画像: フィギュア経験者ライターが見た! アイスショー「氷艶 hyoen」がすごいわけ

フィギュア経験者ライターが見た! アイスショー「氷艶 hyoen」がすごいわけ

7月26~28日まで横浜アリーナで開催されたアイスショー「氷艶 hyoen 2019 ―月光かりの如く―」が今年も盛況のうちに幕を下ろした。華やかなショーは数多くあれど「氷艶 hyoen」はその域を超えた、総合エンターテインメントとしての新たなジャンルを切り開きそうだ。
「氷艶 hyoen」シリーズは2017年に始まり、今年で2回目。第一弾の「氷艶 hyoen2017 ―破沙羅―」では、日本の伝統芸能・歌舞伎とコラボレーションし、歌舞伎の世界を氷上で表現。第二弾は、日本を代表する演出家・宮本亜門を迎え、世界最古の長編小説「源氏物語」をベースに、平安貴族の光と影を描いた。
ジャンルを超えたエンターテインメント
数あるアイスショーの中でも、個性的な演出で一線を画す「氷艶 hyoen」シリーズ。その秘密は、まず表現の幅広さにある。トップスケーターが織りなす優美なスケーティングは、平安貴族の華麗さそのもの。鬼気迫る疾走シーンの流れるようなスピードや、ドラマティックなスケーティングは、氷上の舞台・フィギュアスケートならではだ。荒川静香のイナバウアーや、ユリア・リプニツカヤのキャンドルスピンなど、おなじみの技の数々に、スポーツ競技としての魅力も凝縮されている。
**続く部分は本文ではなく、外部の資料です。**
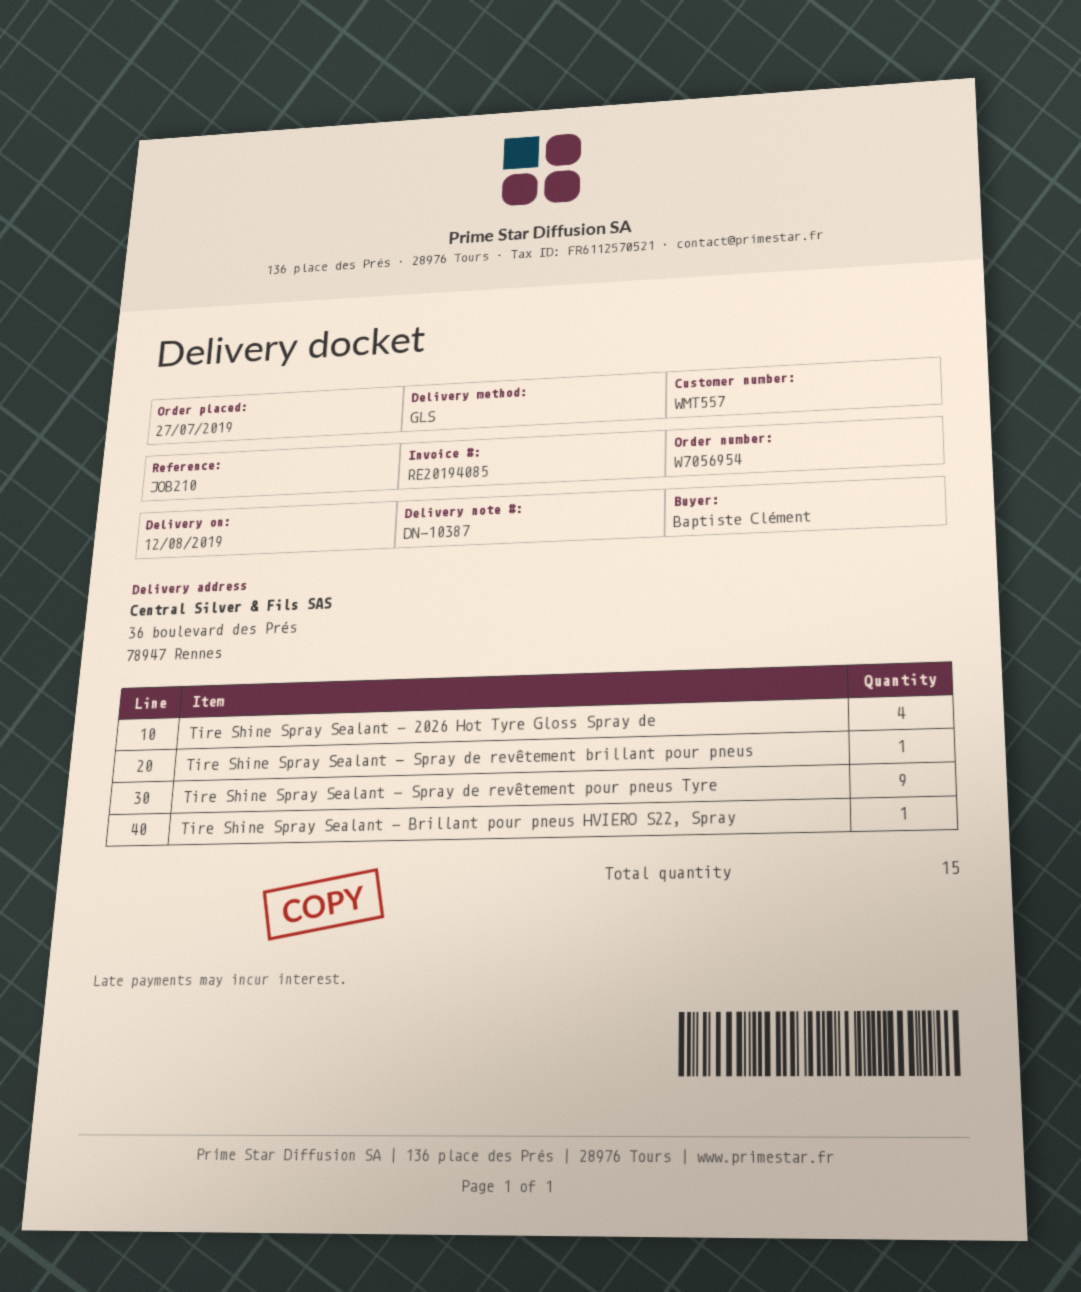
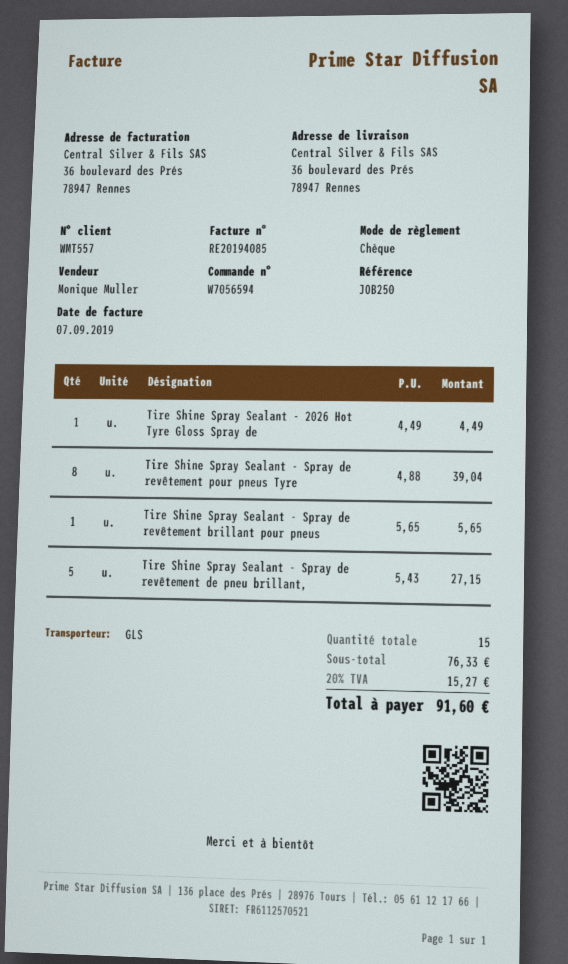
order number: W7056954 -> W7056594
reference: JOB210 -> JOB250
Tire Shine Spray Sealant - 2026 Hot Tyre Gloss Spray de: 4 -> 1
Tire Shine Spray Sealant - Spray de revêtement pour pneus Tyre: 9 -> 8
Tire Shine Spray Sealant - Brillant pour pneus HVIERO S22, Spray: 1 -> none
Tire Shine Spray Sealant - Spray de revêtement de pneu brillant,: none -> 5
筆者はかつてフィギュア競技者であったが、競技中の選手たちは、1g単位で衣装の軽量化を図る。今作に登場する十二単などの重い衣装を身にまとっての演技は、想像を絶するが、それを感じさせない高いクオリティーとみやびな舞に、スケーターたちの実力と作品にかける根気を感じた。
それだけではない。今回、主演を務める髙橋は、セリフや生歌に初挑戦した。第二幕の重要な場面、光源氏が仲間と再起を誓って、船の上で高らかに歌い上げるシーンでは、髙橋が迫力の歌唱を披露。髙橋自身も「スケートを通じこのようなエンターテインメントにかかわるとは思ってもみませんでした。新しい挑戦にやりがいを感じます」と、手応えを語る。
さらに、柚希礼音や平原綾香、西岡徳馬ら実力派俳優の演技や歌声は、作品に圧倒的な重厚感を与えた。和太鼓演奏、アクロバティックパフォーマンスの数々も見逃せない。まさに、スケーター、俳優陣、パフォーマーそれぞれの化学反応によって、現代版「源氏物語」が展開されていた。
アート×テクノロジーの映像演出
氷上を鮮やかに彩るデジタルテクノロジーにも目を奪われた。第一回公演に引き続き、映像演出は「チームラボ」が担当。今作では前回からさらに進化し、人々の動きによって映像が変化するインタラクティブ プロジェクションに挑戦。真っ白な氷上が、緑豊かな森や、荒波揺れる大海に大変身し、迫力と臨場感あふれる世界観を創り上げていた。日本らしい四季折々の景色とともに展開される映像美は、最新テクノロジーが成せる技だった。
アイスショーであり、音楽劇であり、アクロバティックパフォーマンスでもあった「氷艶 hyoen」。想像をはるかに超えた総合芸術は、国内外に新たな可能性を生み出すかもしれない。令和の時代にふさわしいニュージャンルとして、日本のエンターテインメント界に歴史を刻みそうだ。